DIRECTIONS
The answer must reproduce the listing exactly, with every picture left out.
-- Opening Marker --
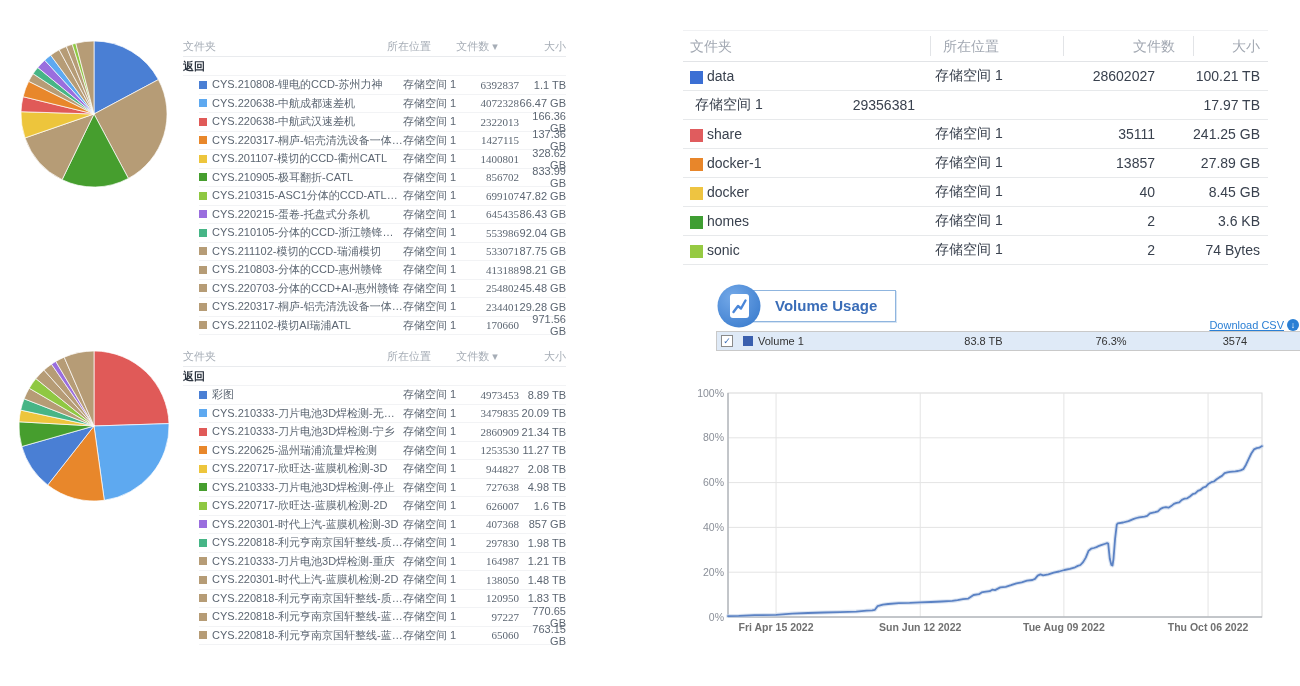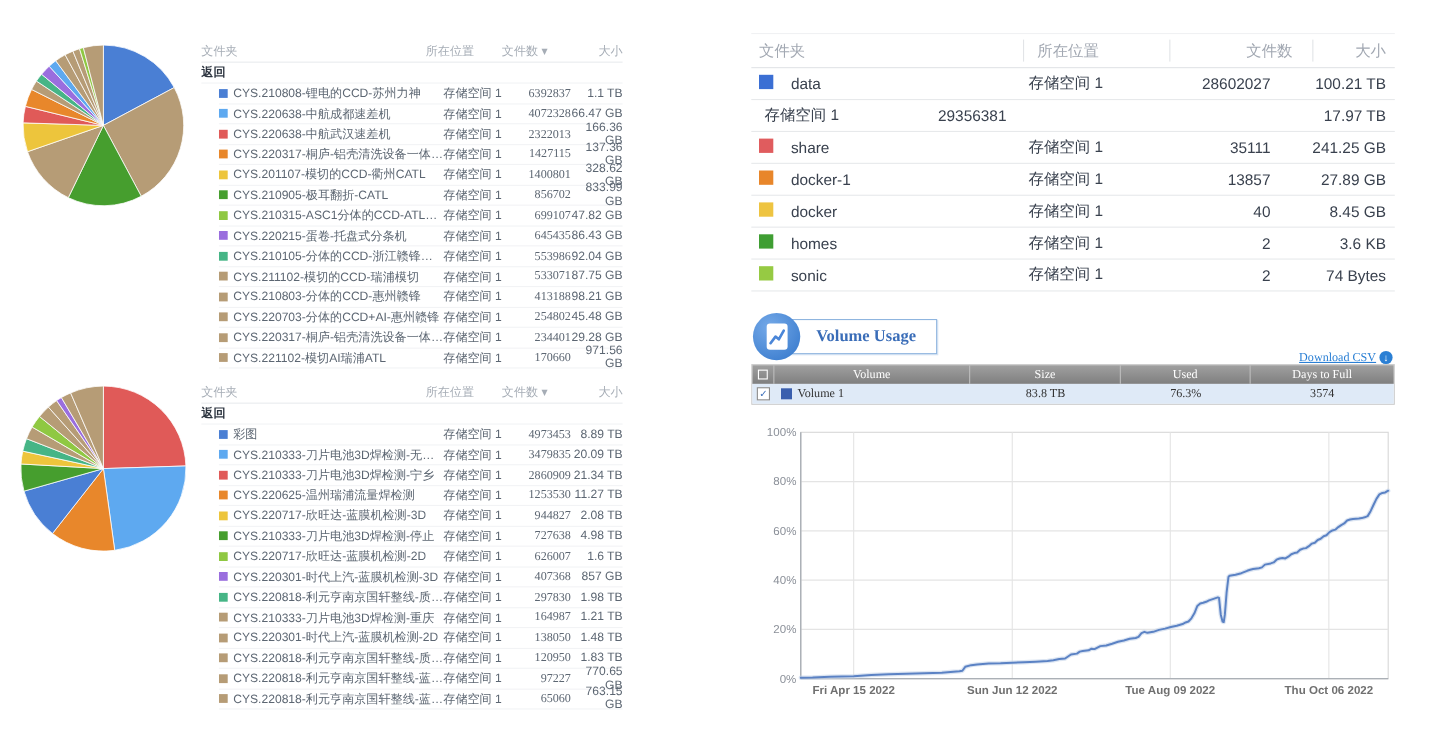--- a/index.html
+++ b/index.html
@@ -28,27 +28,27 @@
   
   .rtable{position:absolute;left:683px;top:30px;width:585px;font-size:14px;color:#39414e;}
   .rtable .hdr{display:flex;align-items:center;height:30px;border-bottom:1px solid #e2e4e7;border-top:1px solid #f0f1f3;color:#a2a8b2;}
   .rtable .hdr>div{height:20px;line-height:20px;border-right:1px solid #e2e4e7;}
   .rtable .hdr>div:last-child{border-right:none;}
   .rtable .h-name{flex:0 0 240px;padding-left:7px;}
   .rtable .h-loc{flex:0 0 120px;padding-left:12px;}
   .rtable .h-cnt{flex:0 0 130px;text-align:right;padding-right:18px;box-sizing:border-box;}
   .rtable .h-size{flex:1 1 auto;text-align:right;padding-right:8px;}
   .rtable .row{display:flex;align-items:center;height:28px;border-bottom:1px solid #e7e9eb;}
-  .rtable .r-name{flex:0 0 240px;display:flex;align-items:flex-start;gap:16px;padding-left:7px;box-sizing:border-box;}
+  .rtable .r-name{flex:0 0 240px;display:flex;align-items:flex-end;gap:4px;padding-left:7px;box-sizing:border-box;}
   .rtable .r-loc{flex:0 0 120px;padding-left:12px;box-sizing:border-box;}
   .rtable .r-cnt{flex:0 0 130px;text-align:right;padding-right:18px;box-sizing:border-box;}
   .rtable .r-size{flex:1 1 auto;text-align:right;padding-right:8px;}
   .rsw{width:13px;height:13px;flex:0 0 13px;display:inline-block;}
   
-  .vwidget{position:absolute;left:683px;top:283px;width:585px;font-family:Liberation Serif, serif;}
+  .vwidget{position:absolute;left:716px;top:283px;width:585px;}
   .vu-head{position:relative;height:48px;}
   .vu-iconwrap{position:absolute;left:0;top:0;z-index:2;}
   .vu-titlebox{position:absolute;left:26px;top:7px;height:30px;line-height:30px;padding:0 18px 0 32px;
     border:1px solid #8fb5df;box-shadow:1px 1px 0 #d7e5f4;background:#fff;
     color:#3a6db8;font-weight:bold;font-size:15px;}
   .vu-dl{position:absolute;right:2px;top:36px;font-size:11px;color:#2a7fd4;display:flex;align-items:center;gap:3px;cursor:pointer;}
   .vu-dl .lbl{text-decoration:underline;}
   .vu-dlicon{width:12px;height:12px;border-radius:50%;background:#2a7fd4;color:#fff;font-size:9px;line-height:12px;text-align:center;display:inline-block;}
   .vu-table{border:1px solid #c9c9c9;font-size:11px;}
   .vu-thead{display:flex;height:17px;background:linear-gradient(#a0a0a0,#7f7f7f);color:#fff;}
@@ -467,29 +467,20 @@
         <rect x="14" y="11" width="19" height="24" rx="3" fill="#ffffff"></rect>
         <polyline points="17.5,29 22,23 25,25.5 29.5,17.5" stroke="#4a86d8" stroke-width="2.4" fill="none" stroke-linecap="round" stroke-linejoin="round"></polyline>
       </svg>
     </div>
     <div class="vu-dl">
       <span class="lbl">Download CSV</span>
       <span class="vu-dlicon">↓</span>
     </div>
   </div>
   <div class="vu-table">
-    <div class="vu-thead">
-      <div class="col-cb">
-          <span class="cb-hdr"></span>
-        </div>
-      <div class="col-volume">Volume</div>
-      <div class="col-size">Size</div>
-      <div class="col-used">Used</div>
-      <div class="col-days">Days to Full</div>
-    </div>
     <div class="vu-trow">
       <div class="col-cb">
           <span class="cb">✓</span>
         </div>
       <div class="col-volume">
         <span class="vsw"></span>
         <span>Volume 1</span>
       </div>
       <div class="col-size">83.8 TB</div>
       <div class="col-used">76.3%</div>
-- Closing Marker --
EXPECTED ANSWER
--- a/index.html
+++ b/index.html
@@ -28,27 +28,27 @@
   
   .rtable{position:absolute;left:683px;top:30px;width:585px;font-size:14px;color:#39414e;}
   .rtable .hdr{display:flex;align-items:center;height:30px;border-bottom:1px solid #e2e4e7;border-top:1px solid #f0f1f3;color:#a2a8b2;}
   .rtable .hdr>div{height:20px;line-height:20px;border-right:1px solid #e2e4e7;}
   .rtable .hdr>div:last-child{border-right:none;}
   .rtable .h-name{flex:0 0 240px;padding-left:7px;}
   .rtable .h-loc{flex:0 0 120px;padding-left:12px;}
   .rtable .h-cnt{flex:0 0 130px;text-align:right;padding-right:18px;box-sizing:border-box;}
   .rtable .h-size{flex:1 1 auto;text-align:right;padding-right:8px;}
   .rtable .row{display:flex;align-items:center;height:28px;border-bottom:1px solid #e7e9eb;}
-  .rtable .r-name{flex:0 0 240px;display:flex;align-items:flex-start;gap:16px;padding-left:7px;box-sizing:border-box;}
+  .rtable .r-name{flex:0 0 240px;display:flex;align-items:flex-end;gap:4px;padding-left:7px;box-sizing:border-box;}
   .rtable .r-loc{flex:0 0 120px;padding-left:12px;box-sizing:border-box;}
   .rtable .r-cnt{flex:0 0 130px;text-align:right;padding-right:18px;box-sizing:border-box;}
   .rtable .r-size{flex:1 1 auto;text-align:right;padding-right:8px;}
   .rsw{width:13px;height:13px;flex:0 0 13px;display:inline-block;}
   
-  .vwidget{position:absolute;left:683px;top:283px;width:585px;font-family:Liberation Serif, serif;}
+  .vwidget{position:absolute;left:716px;top:283px;width:585px;}
   .vu-head{position:relative;height:48px;}
   .vu-iconwrap{position:absolute;left:0;top:0;z-index:2;}
   .vu-titlebox{position:absolute;left:26px;top:7px;height:30px;line-height:30px;padding:0 18px 0 32px;
     border:1px solid #8fb5df;box-shadow:1px 1px 0 #d7e5f4;background:#fff;
     color:#3a6db8;font-weight:bold;font-size:15px;}
   .vu-dl{position:absolute;right:2px;top:36px;font-size:11px;color:#2a7fd4;display:flex;align-items:center;gap:3px;cursor:pointer;}
   .vu-dl .lbl{text-decoration:underline;}
   .vu-dlicon{width:12px;height:12px;border-radius:50%;background:#2a7fd4;color:#fff;font-size:9px;line-height:12px;text-align:center;display:inline-block;}
   .vu-table{border:1px solid #c9c9c9;font-size:11px;}
   .vu-thead{display:flex;height:17px;background:linear-gradient(#a0a0a0,#7f7f7f);color:#fff;}
@@ -467,29 +467,20 @@
         <rect x="14" y="11" width="19" height="24" rx="3" fill="#ffffff"></rect>
         <polyline points="17.5,29 22,23 25,25.5 29.5,17.5" stroke="#4a86d8" stroke-width="2.4" fill="none" stroke-linecap="round" stroke-linejoin="round"></polyline>
       </svg>
     </div>
     <div class="vu-dl">
       <span class="lbl">Download CSV</span>
       <span class="vu-dlicon">↓</span>
     </div>
   </div>
   <div class="vu-table">
-    <div class="vu-thead">
-      <div class="col-cb">
-          <span class="cb-hdr"></span>
-        </div>
-      <div class="col-volume">Volume</div>
-      <div class="col-size">Size</div>
-      <div class="col-used">Used</div>
-      <div class="col-days">Days to Full</div>
-    </div>
     <div class="vu-trow">
       <div class="col-cb">
           <span class="cb">✓</span>
         </div>
       <div class="col-volume">
         <span class="vsw"></span>
         <span>Volume 1</span>
       </div>
       <div class="col-size">83.8 TB</div>
       <div class="col-used">76.3%</div>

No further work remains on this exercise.